Nous avons attendu de lire votre communiqué avant de publier cette lettre.
Elle est donc un droit de réponse et une mise au point nécessaire quant à notre action, que vous avez traitée avec le plus grand mépris. En occupant un lieu aussi symbolique de la contestation sociale que la Cinémathèque française, nous voulons rendre visible un combat et des problèmes que vous avez balayés d’un revers de main en février dernier : ceux de la précarité et de la sous-traitance dans les institutions culturelles.
Monsieur Bonnaud, au micro de Radio France, vous avez déclaré : « Je pense que hôtesse d’accueil, guichetier et ouvreuse ça doit rester des petits jobs d’étudiant, au risque de choquer. Moi je ne me vois pas bien en train de faire un CDI à vie pour que des gens vendent des billets à la Cinémathèque ». Ce discours, n’a d’autre fonction que de légitimer la précarité et l’exploitation. Il nous est intolérable.

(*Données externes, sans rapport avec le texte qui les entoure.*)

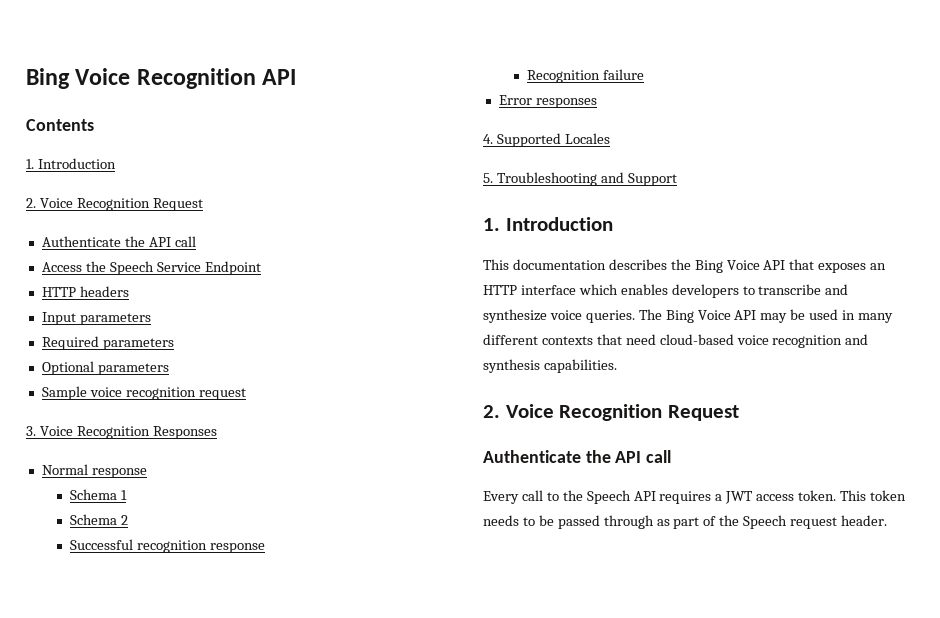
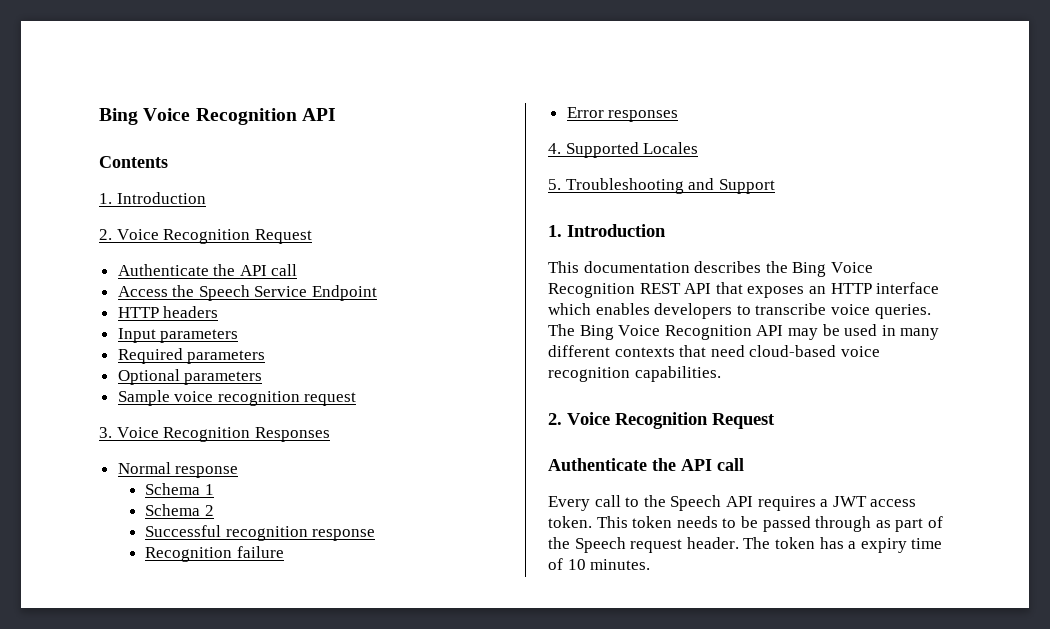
- This documentation describes the Bing Voice API that exposes an HTTP interface which enables developers to transcribe and synthesize voice queries.
+ This documentation describes the Bing Voice Recognition REST API that exposes an HTTP interface which enables developers to transcribe voice queries.
- The Bing Voice API may be used in many different contexts that need cloud-based voice recognition and synthesis capabilities.
+ The Bing Voice Recognition API may be used in many different contexts that need cloud-based voice recognition capabilities.
+ The token has a expiry time of 10 minutes.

Nous entendons porter entre les murs de la Cinémathèque un combat qui se joue dans bien d’autres lieux de culture où l’on exploite des travailleurs précaires, du Centre Pompidou Metz, comme ceux du MUCEM ou de la BNF.
Ce communiqué place notre action dans le droit fil des récentes occupations de la Comédie-française et du Théâtre de l’Odéon, des théâtres de Bordeaux, Strasbourg, Lille, Caen et Montpellier, des différentes ZAD en activité mais aussi de Nuit Debout et du puissant mouvement social qui s’oppose aujourd’hui à la loi El Kohmri.
Des pratiques managériales issues du néo-libéralisme
Vous prétendez dans votre communiqué que nous nous en prenons à la Cinémathèque, mais ce n’est pas la Cinémathèque française que nous visons : ce sont les pratiques managériales issues du néo-libéralisme le plus inhumain qui y ont cours.
Au cours de cette action nous avons été immédiatement rejoints par une partie du public, qui n’étaient pas au courant de notre projet d’occupation, mais qui en ont reconnu la nécessité.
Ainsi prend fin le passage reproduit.